**What the task requires:** Only the closing stretch of the material belongs in the answer: the line containing "<td>Net weight/Gross weight</td>" and every line after it, copied exactly.

**Available records:**

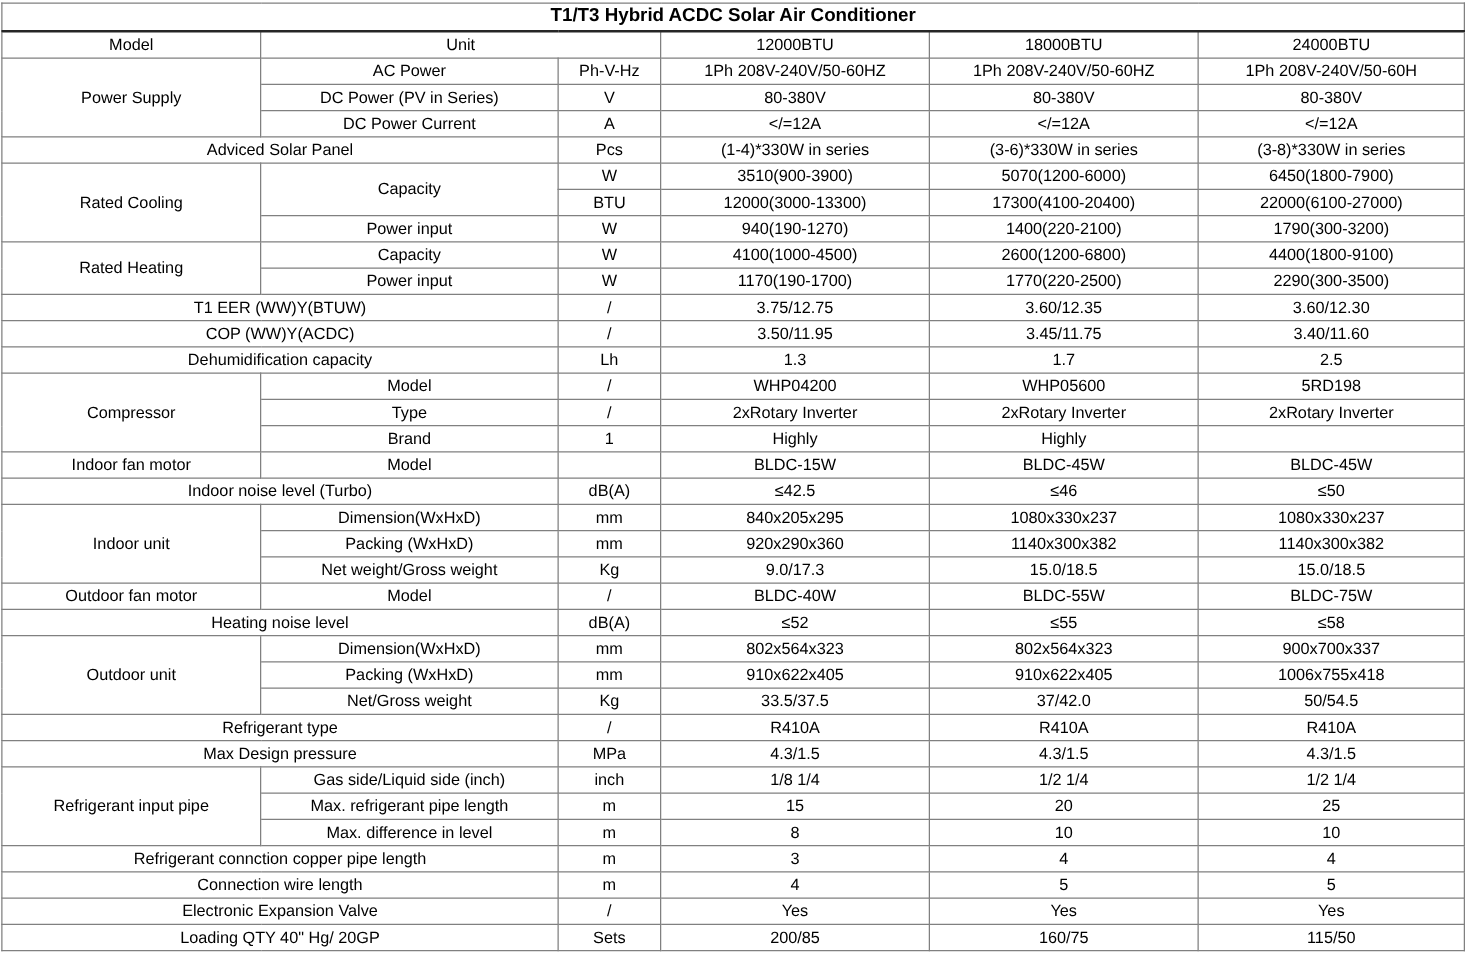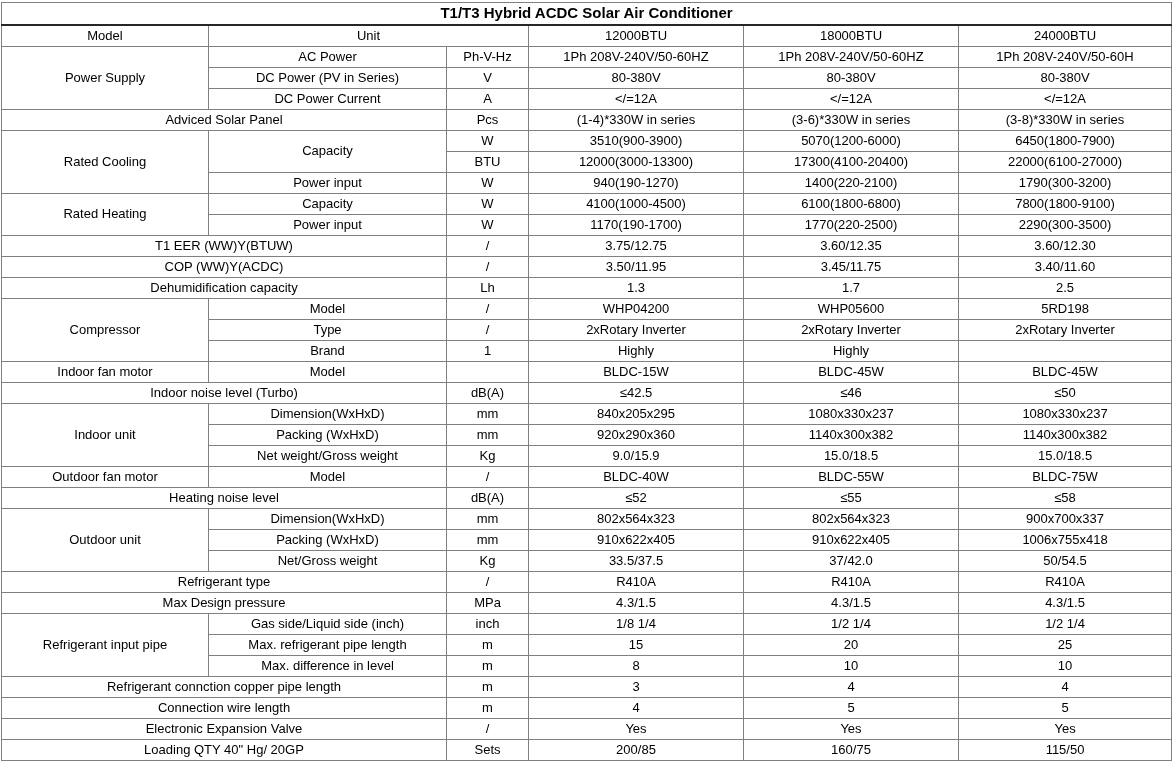--- a/index.html
+++ b/index.html
@@ -119,7 +119,7 @@
           <td>Capacity</td>
           <td>W</td>
           <td>4100(1000-4500)</td>
-          <td>6100(1800-6800)</td>
+          <td>2600(1200-6800)</td>
           <td>7800(1800-9100)</td>
         </tr>
         <tr>

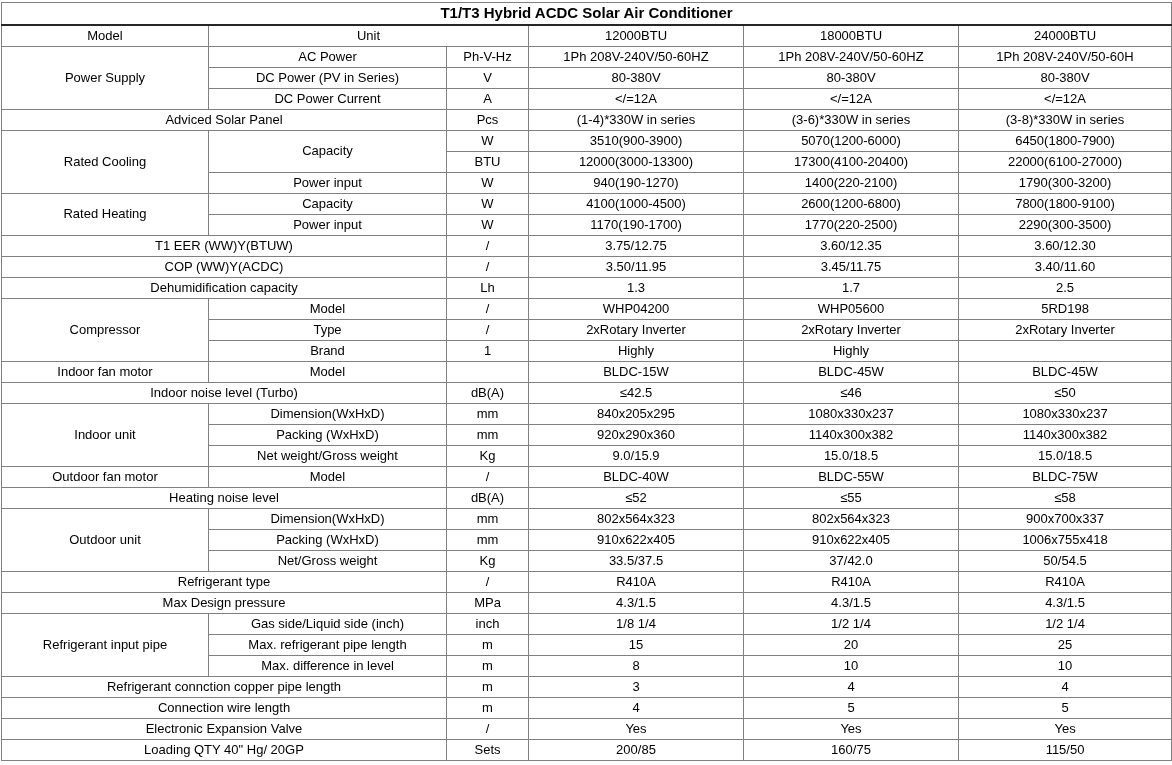--- a/index.html
+++ b/index.html
@@ -120,7 +120,7 @@
           <td>W</td>
           <td>4100(1000-4500)</td>
           <td>2600(1200-6800)</td>
-          <td>7800(1800-9100)</td>
+          <td>4400(1800-9100)</td>
         </tr>
         <tr>
           <td>Power input</td>

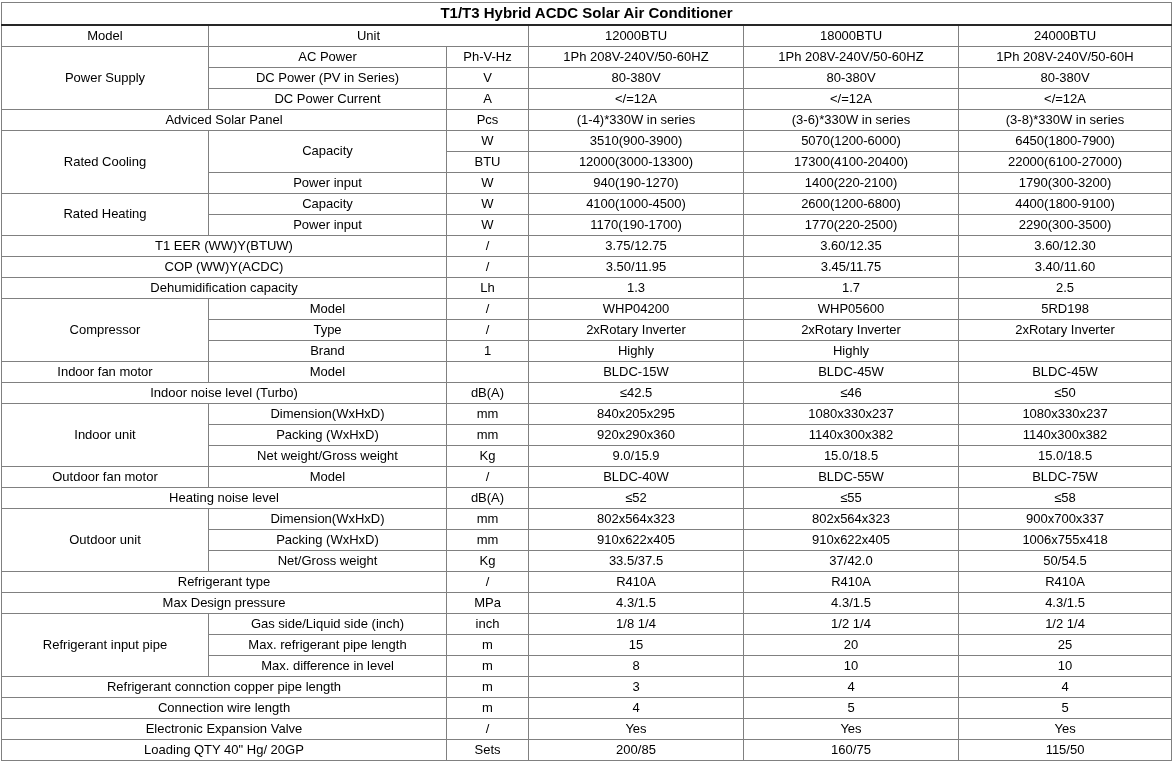--- a/index.html
+++ b/index.html
@@ -205,7 +205,7 @@
         <tr>
           <td>Net weight/Gross weight</td>
           <td>Kg</td>
-          <td>9.0/15.9</td>
+          <td>9.0/17.3</td>
           <td>15.0/18.5</td>
           <td>15.0/18.5</td>
         </tr>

**Output for this task:**
           <td>Net weight/Gross weight</td>
           <td>Kg</td>
-          <td>9.0/15.9</td>
+          <td>9.0/17.3</td>
           <td>15.0/18.5</td>
           <td>15.0/18.5</td>
         </tr>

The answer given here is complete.